● Try it:
Nothing outside the range below should be printed. Output exactly the lines from the line with "Gail Boudreaux | Extroversion: 0.53 -> 0.524" to the line with "Daniel Fisher | EXTROVERSION: 0.491 -> 0.462", both included.

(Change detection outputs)

□ □ □ □ □ □ □

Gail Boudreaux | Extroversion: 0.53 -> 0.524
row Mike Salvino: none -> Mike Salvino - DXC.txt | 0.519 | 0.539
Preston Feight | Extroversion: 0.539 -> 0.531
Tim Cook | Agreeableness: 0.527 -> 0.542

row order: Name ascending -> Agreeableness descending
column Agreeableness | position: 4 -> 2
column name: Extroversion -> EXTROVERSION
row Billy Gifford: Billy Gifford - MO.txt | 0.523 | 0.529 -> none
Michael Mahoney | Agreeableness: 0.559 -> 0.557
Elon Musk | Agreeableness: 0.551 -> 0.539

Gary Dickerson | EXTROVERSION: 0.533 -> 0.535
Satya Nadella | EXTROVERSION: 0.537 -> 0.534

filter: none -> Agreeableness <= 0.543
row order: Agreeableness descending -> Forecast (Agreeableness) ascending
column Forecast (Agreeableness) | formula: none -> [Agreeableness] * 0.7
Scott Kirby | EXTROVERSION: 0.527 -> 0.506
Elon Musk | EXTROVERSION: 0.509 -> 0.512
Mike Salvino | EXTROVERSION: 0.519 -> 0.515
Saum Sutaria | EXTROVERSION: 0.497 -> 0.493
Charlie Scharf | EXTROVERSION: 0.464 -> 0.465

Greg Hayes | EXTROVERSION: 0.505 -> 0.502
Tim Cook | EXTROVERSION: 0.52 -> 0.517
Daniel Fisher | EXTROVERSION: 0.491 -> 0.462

□ □ □ □ □ □ □

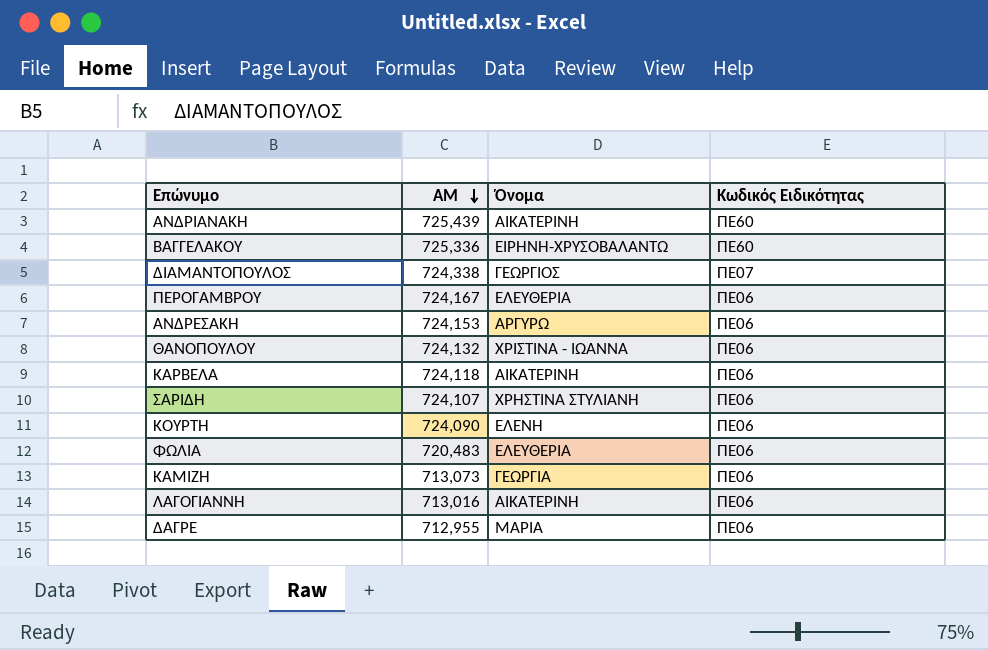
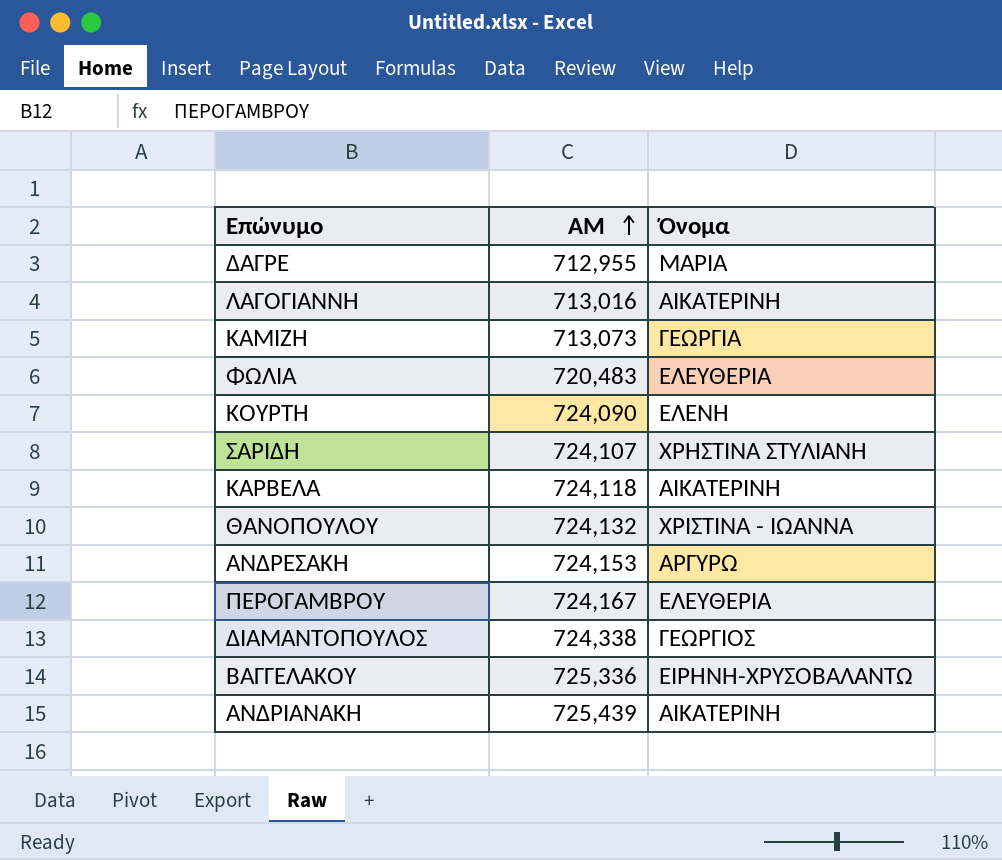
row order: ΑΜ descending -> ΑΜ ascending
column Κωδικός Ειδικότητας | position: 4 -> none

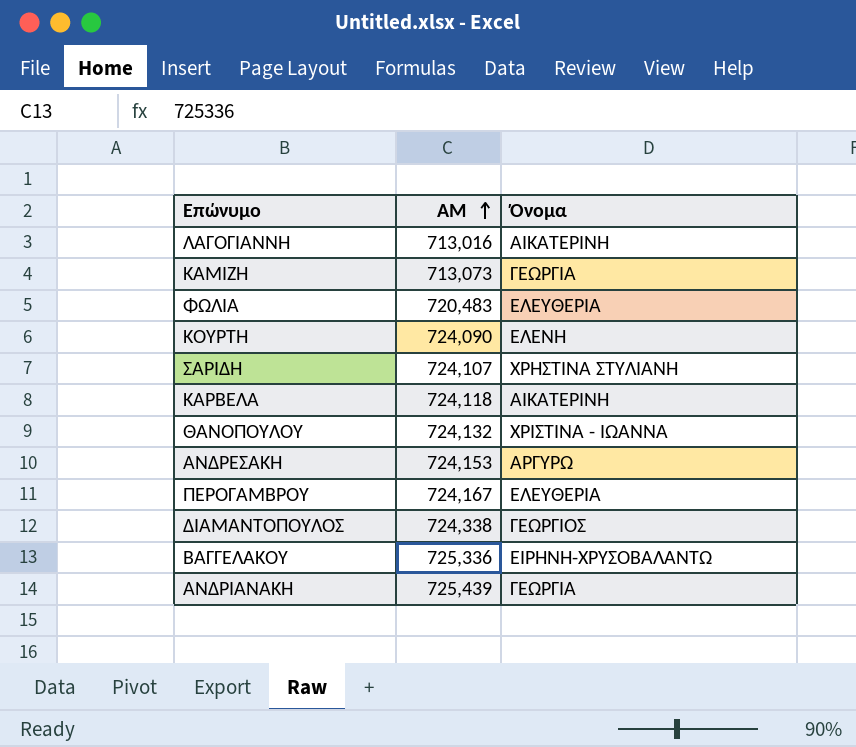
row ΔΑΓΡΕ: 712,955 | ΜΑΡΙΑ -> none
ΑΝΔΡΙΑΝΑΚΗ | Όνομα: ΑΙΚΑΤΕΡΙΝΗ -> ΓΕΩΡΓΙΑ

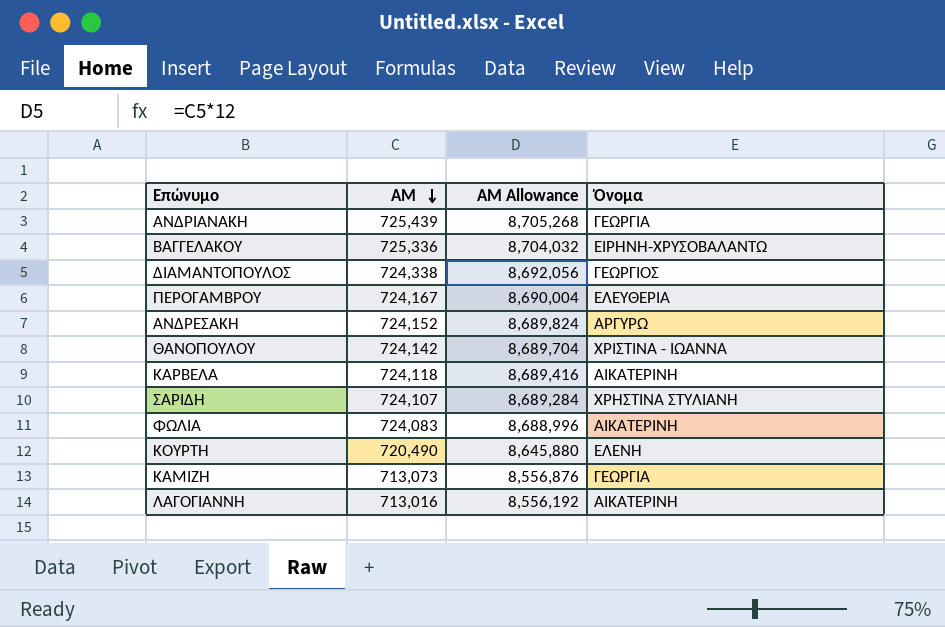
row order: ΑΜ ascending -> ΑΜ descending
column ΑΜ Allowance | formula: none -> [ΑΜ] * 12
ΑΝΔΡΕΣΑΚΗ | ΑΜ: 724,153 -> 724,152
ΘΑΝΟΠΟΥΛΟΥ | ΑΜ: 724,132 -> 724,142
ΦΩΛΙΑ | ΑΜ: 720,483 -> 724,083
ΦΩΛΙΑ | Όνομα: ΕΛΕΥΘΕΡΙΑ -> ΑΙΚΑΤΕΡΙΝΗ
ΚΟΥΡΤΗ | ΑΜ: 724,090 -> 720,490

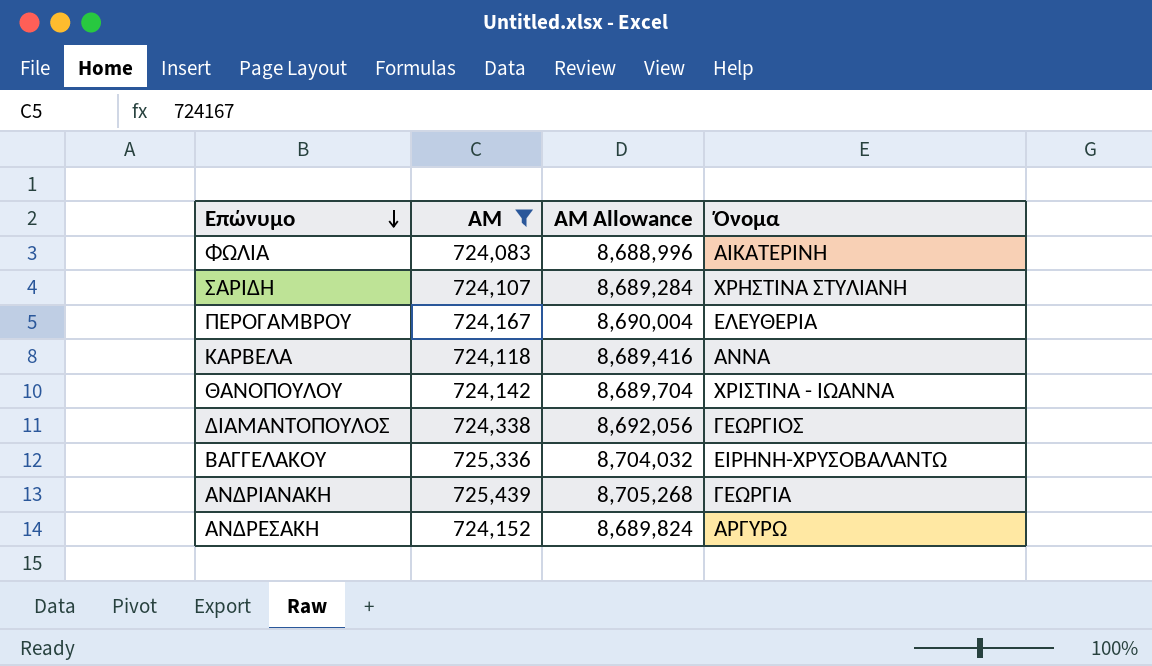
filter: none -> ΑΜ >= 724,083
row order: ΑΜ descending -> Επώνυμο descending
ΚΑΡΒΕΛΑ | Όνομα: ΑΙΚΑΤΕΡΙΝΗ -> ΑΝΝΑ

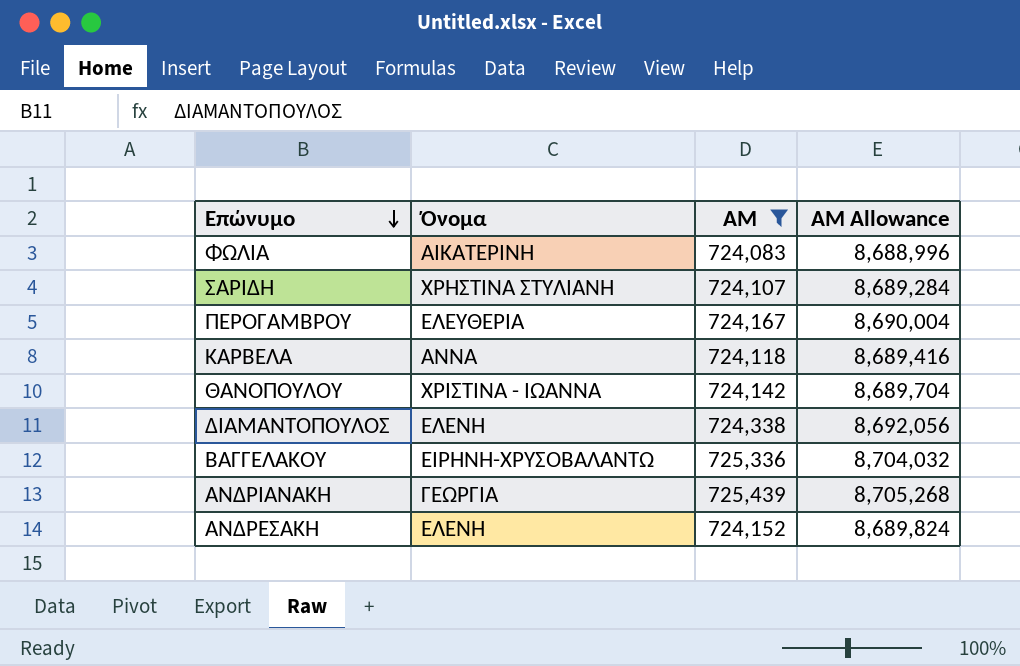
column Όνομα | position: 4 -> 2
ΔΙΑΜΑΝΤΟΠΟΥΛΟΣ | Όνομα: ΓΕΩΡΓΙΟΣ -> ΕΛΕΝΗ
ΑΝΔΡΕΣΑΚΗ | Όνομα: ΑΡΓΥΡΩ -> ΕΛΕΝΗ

□ □ □ □ □ □ □

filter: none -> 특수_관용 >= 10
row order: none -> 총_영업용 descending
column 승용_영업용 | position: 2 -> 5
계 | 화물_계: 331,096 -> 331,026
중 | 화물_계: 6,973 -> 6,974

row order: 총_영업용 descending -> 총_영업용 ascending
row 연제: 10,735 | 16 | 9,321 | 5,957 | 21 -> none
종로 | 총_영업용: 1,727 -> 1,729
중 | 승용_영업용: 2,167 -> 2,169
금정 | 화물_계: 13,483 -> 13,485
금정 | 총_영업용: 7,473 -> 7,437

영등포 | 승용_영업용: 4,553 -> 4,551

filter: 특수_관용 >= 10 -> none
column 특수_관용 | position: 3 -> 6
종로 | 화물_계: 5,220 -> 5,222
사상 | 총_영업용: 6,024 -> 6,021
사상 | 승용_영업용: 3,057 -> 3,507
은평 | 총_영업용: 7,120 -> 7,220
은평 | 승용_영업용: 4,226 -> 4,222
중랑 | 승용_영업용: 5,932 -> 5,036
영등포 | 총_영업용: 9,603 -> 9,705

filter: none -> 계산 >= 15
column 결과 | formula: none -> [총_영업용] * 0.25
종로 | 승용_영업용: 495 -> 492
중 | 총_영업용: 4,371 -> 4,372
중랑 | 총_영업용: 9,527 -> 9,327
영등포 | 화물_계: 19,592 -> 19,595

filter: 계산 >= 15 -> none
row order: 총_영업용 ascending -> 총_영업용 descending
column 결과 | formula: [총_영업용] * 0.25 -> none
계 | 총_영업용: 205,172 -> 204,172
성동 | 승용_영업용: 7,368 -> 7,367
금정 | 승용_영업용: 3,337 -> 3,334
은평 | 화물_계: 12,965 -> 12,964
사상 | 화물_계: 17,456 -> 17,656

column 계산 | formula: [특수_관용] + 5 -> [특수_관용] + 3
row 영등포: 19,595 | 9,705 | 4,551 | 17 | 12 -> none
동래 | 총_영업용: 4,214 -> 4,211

□ □ □ □ □ □ □

● Solution:
Gail Boudreaux | Extroversion: 0.53 -> 0.524
row Mike Salvino: none -> Mike Salvino - DXC.txt | 0.519 | 0.539
Preston Feight | Extroversion: 0.539 -> 0.531
Tim Cook | Agreeableness: 0.527 -> 0.542

row order: Name ascending -> Agreeableness descending
column Agreeableness | position: 4 -> 2
column name: Extroversion -> EXTROVERSION
row Billy Gifford: Billy Gifford - MO.txt | 0.523 | 0.529 -> none
Michael Mahoney | Agreeableness: 0.559 -> 0.557
Elon Musk | Agreeableness: 0.551 -> 0.539

Gary Dickerson | EXTROVERSION: 0.533 -> 0.535
Satya Nadella | EXTROVERSION: 0.537 -> 0.534

filter: none -> Agreeableness <= 0.543
row order: Agreeableness descending -> Forecast (Agreeableness) ascending
column Forecast (Agreeableness) | formula: none -> [Agreeableness] * 0.7
Scott Kirby | EXTROVERSION: 0.527 -> 0.506
Elon Musk | EXTROVERSION: 0.509 -> 0.512
Mike Salvino | EXTROVERSION: 0.519 -> 0.515
Saum Sutaria | EXTROVERSION: 0.497 -> 0.493
Charlie Scharf | EXTROVERSION: 0.464 -> 0.465

Greg Hayes | EXTROVERSION: 0.505 -> 0.502
Tim Cook | EXTROVERSION: 0.52 -> 0.517
Daniel Fisher | EXTROVERSION: 0.491 -> 0.462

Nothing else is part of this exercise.